# How would you convert an $ARIMA(0,1,1)(0,1,1)_{12}$ model to equation form?

I'm still having some difficulty understanding how an $ARIMA(p,d,q)(P,D,Q)_m$ model is translated into an equation. Also, given some output (for example in R), how do the coefficients relate to the equation?
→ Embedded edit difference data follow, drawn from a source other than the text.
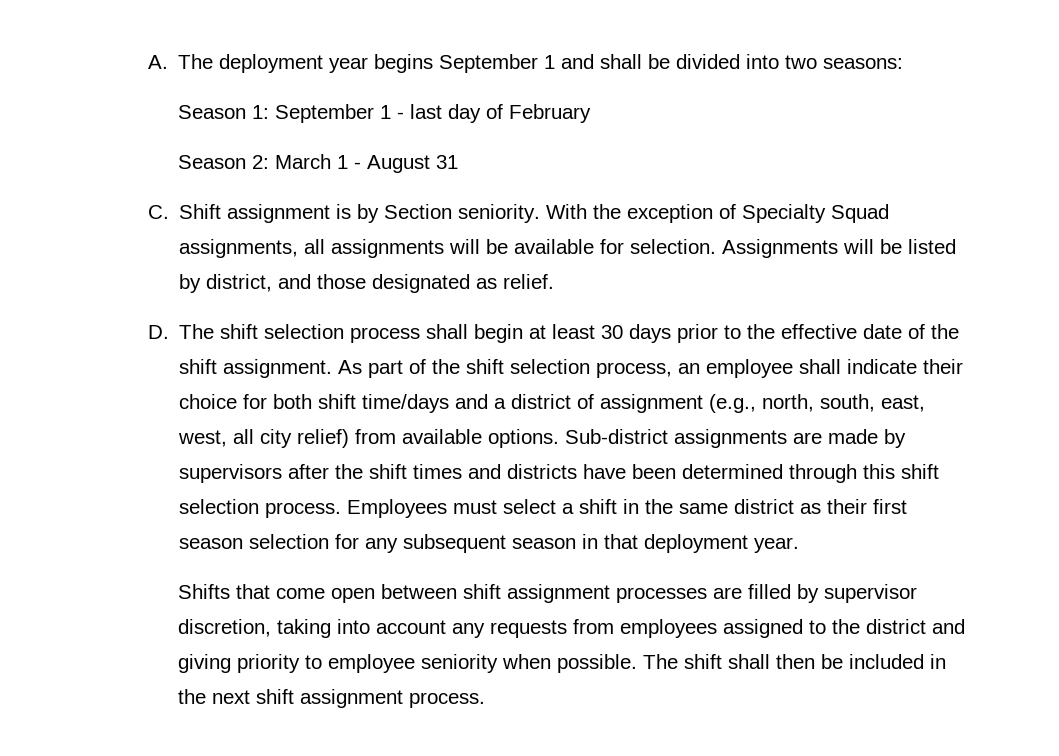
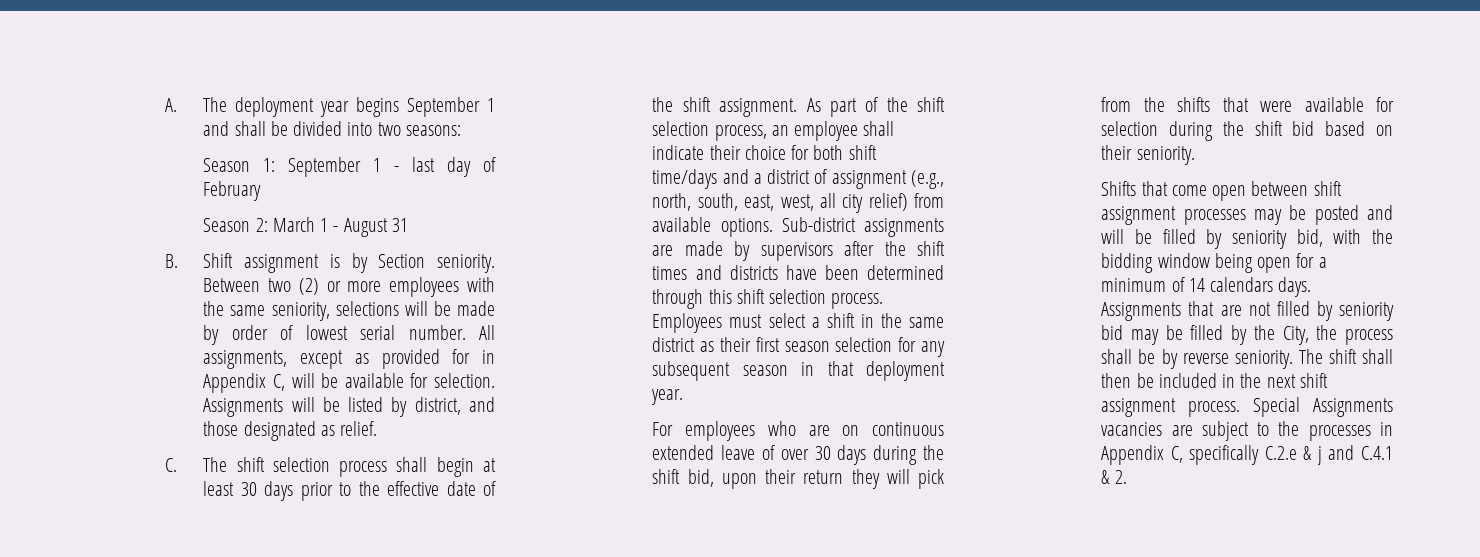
- C. Shift assignment is by Section seniority.
+ B. Shift assignment is by Section seniority.
- With the exception of Specialty Squad assignments, all assignments will be available for selection.
+ Between two (2) or more employees with the same seniority, selections will be made by order of lowest serial number. All assignments, except as provided for in Appendix C, will be available for selection.
- D. The shift selection process shall begin at least 30 days prior to the effective date of the shift assignment.
+ C. The shift selection process shall begin at least 30 days prior to the effective date of the shift assignment.
+ For employees who are on continuous extended leave of over 30 days during the shift bid, upon their return they will pick from the shifts that were available for selection during the shift bid based on their seniority.
- Shifts that come open between shift assignment processes are filled by supervisor discretion, taking into account any requests from employees assigned to the district and giving priority to employee seniority when possible.
+ Shifts that come open between shift assignment processes may be posted and will be filled by seniority bid, with the bidding window being open for a minimum of 14 calendars days. Assignments that are not filled by seniority bid may be filled by the City, the process shall be by reverse seniority.
+ Special Assignments vacancies are subject to the processes in Appendix C, specifically C.2.e & j and C.4.1 & 2.

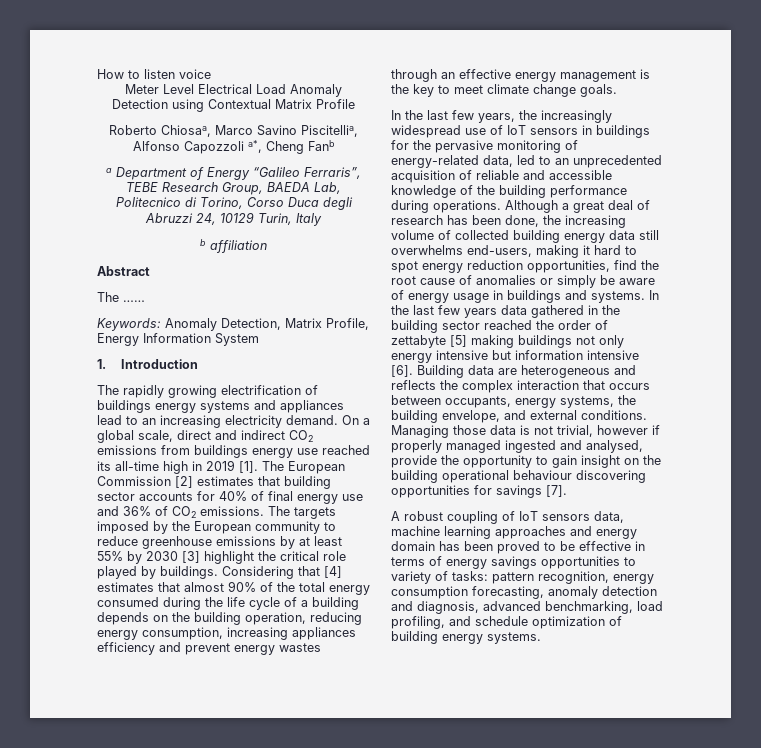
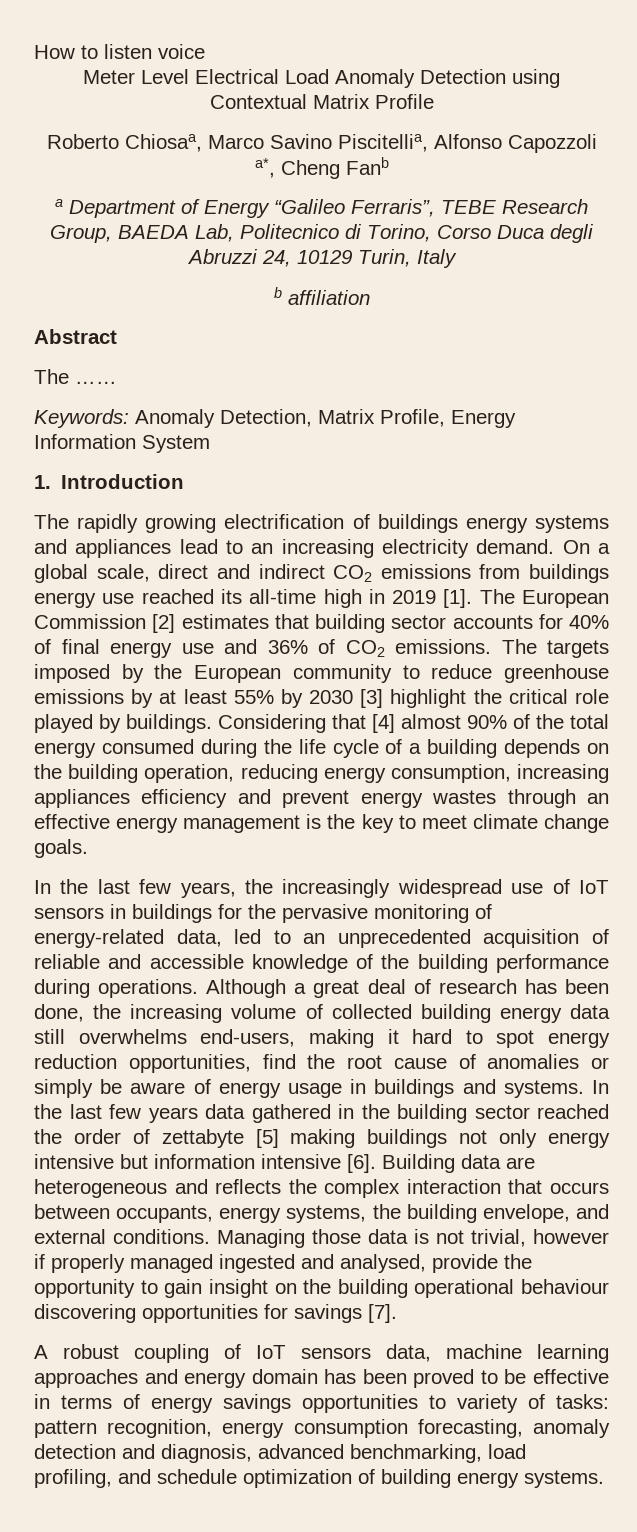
- Considering that [4] estimates that almost 90% of the total energy consumed during the life cycle of a building depends on the building operation, reducing energy consumption, increasing appliances efficiency and prevent energy wastes through an effective energy management is the key to meet climate change goals.
+ Considering that [4] almost 90% of the total energy consumed during the life cycle of a building depends on the building operation, reducing energy consumption, increasing appliances efficiency and prevent energy wastes through an effective energy management is the key to meet climate change goals.

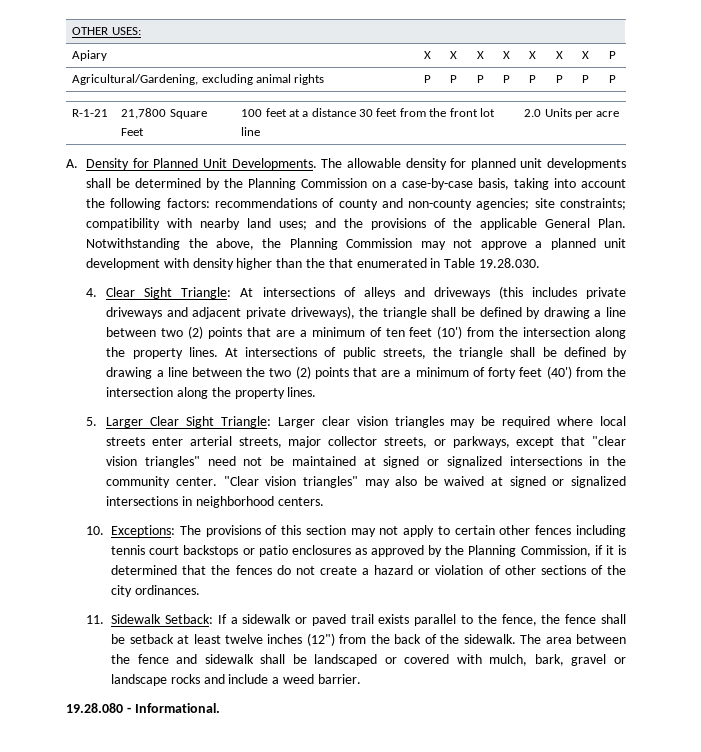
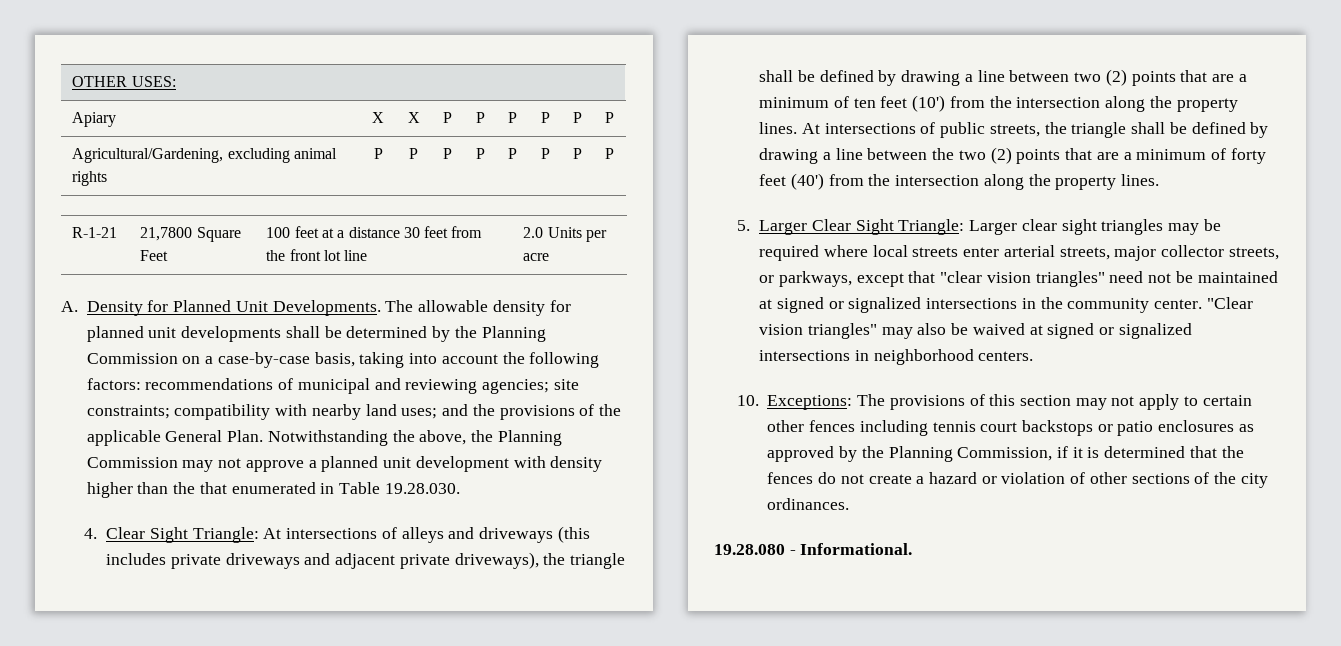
- Apiary | X | X | X | X | X | X | X | P
+ Apiary | X | X | P | P | P | P | P | P
- The allowable density for planned unit developments shall be determined by the Planning Commission on a case-by-case basis, taking into account the following factors: recommendations of county and non-county agencies; site constraints; compatibility with nearby land uses; and the provisions of the applicable General Plan.
+ The allowable density for planned unit developments shall be determined by the Planning Commission on a case-by-case basis, taking into account the following factors: recommendations of municipal and reviewing agencies; site constraints; compatibility with nearby land uses; and the provisions of the applicable General Plan.
- 5. Larger Clear Sight Triangle: Larger clear vision triangles may be required where local streets enter arterial streets, major collector streets, or parkways, except that "clear vision triangles" need not be maintained at signed or signalized intersections in the community center.
+ 5. Larger Clear Sight Triangle: Larger clear sight triangles may be required where local streets enter arterial streets, major collector streets, or parkways, except that "clear vision triangles" need not be maintained at signed or signalized intersections in the community center.
- 11. Sidewalk Setback: If a sidewalk or paved trail exists parallel to the fence, the fence shall be setback at least twelve inches (12") from the back of the sidewalk. The area between the fence and sidewalk shall be landscaped or covered with mulch, bark, gravel or landscape rocks and include a weed barrier.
In ordinarily least squared regression, it's pretty straight forward where B1, B2, etc... are the coefficients to their respective regressors. With time series it is a bit harder.

Any resources for this?

• otexts.org/fpp2/arima.html Apr 24 '18 at 0:04
• This is pretty good too (same guy): robjhyndman.com/talks/RevolutionR/10-Seasonal-ARIMA.pdf Apr 24 '18 at 1:22
• All you ever have to do is write down the standard multiplicative form with your p's and d's and q's plugged in, multiply out all the terms, and then rearrange as you like. Apr 24 '18 at 1:25

Here's the example you ask for in your title question. I'm doing this purely from memory, which will either prove that this is actually easy, or that my memory is lousy:

$ARIMA(0, 1, 1)(0, 1, 1)_{12}$ has the form

$(1 - L)(1 - L^{12}) y_t = c + (1 + \theta L)(1 + \Theta L^{12}) \epsilon_t$

where $L$ is the lag operator. Multiply the terms out to get

$(1 - L - L^{12} + L^{13}) y_t = c + (1 + \theta L + \Theta L^{12} + \theta \Theta L^{13}) \epsilon_t$

$y_t - y_{t-1} - y_{t-12} + y_{t-13} = c + \epsilon + \theta \epsilon_{t-1} + \Theta \epsilon_{t-12} + \theta \Theta \epsilon_{t-13}$

$y_t = c + y_{t-1} + y_{t-12} - y_{t-13} + \epsilon + \theta \epsilon_{t-1} + \Theta \epsilon_{t-12} + \theta \Theta \epsilon_{t-13}$

It's the same principle to get any multiplicative SARIMA model. From what I remember, a good reference on this is Box, Jenkins et al. Time Series Analysis: Forecasting and Control.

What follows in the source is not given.